Today is the 40th anniversary of one of the great moments in not just American history, but all humanity’s. Six thousand years after humans built their first cities, three men left the Earth and two of them walked on another world. On July 20th, 1969, the lunar module Eagle landed on the Moon’s Sea of Tranquility, where Neil Armstrong and Buzz Aldrin took their famous walk. Here’s some remastered video from NASA of that time:
I was 11 at the time and remember watching the landing with my Dad and then rushing outside to look at the Moon. To someone like me who had grown up watching every mission from Mercury to Apollo and who loved science fiction movies and TV, this seemed like only the beginning of a fabulous adventure, not the high-water mark of a program that would die only a few missions later, a bright future that became a might-have-been.
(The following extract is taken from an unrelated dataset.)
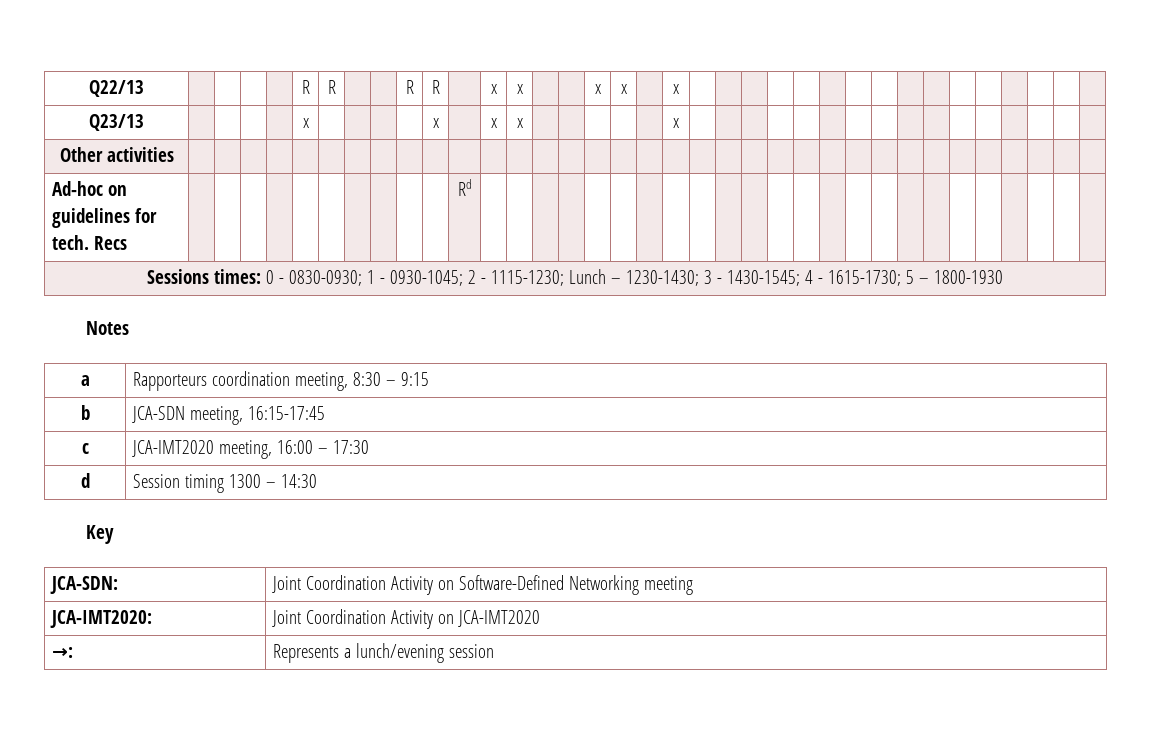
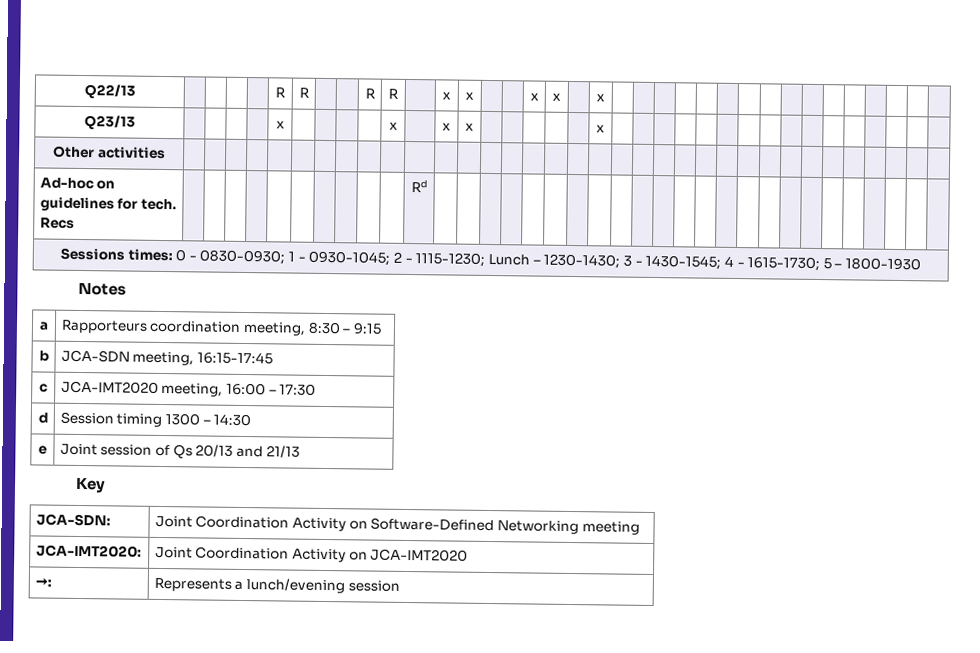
+ e | Joint session of Qs 20/13 and 21/13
With all due respect to the men and women who worked on the shuttle program (soon to be shut down) in the years after and especially to those who lost their lives, I still have to say it:
I remember when we had a real space program.
LINKS: Charles Krauthammer on The Moon We Left Behind. Tom Wolfe on the real reasons Washington gutted the space program. The speech Nixon would have given, had the mission ended in disaster. Exurban League has the transcript. Hot Air has links to Lunar Reconnaissance Orbiter photos showing the various landing sites. From reader John H. in the comments come a link to a really neat site. Check it out: We Choose the Moon. Iowahawk presents a bold yet modest proprosal to reinvigorate the space program: send Congress to the Moon.
PARTING SHOT: To the lunatics out there who think the Moon landing was faked – where do you think we hid Obama’s birth certificate, eh?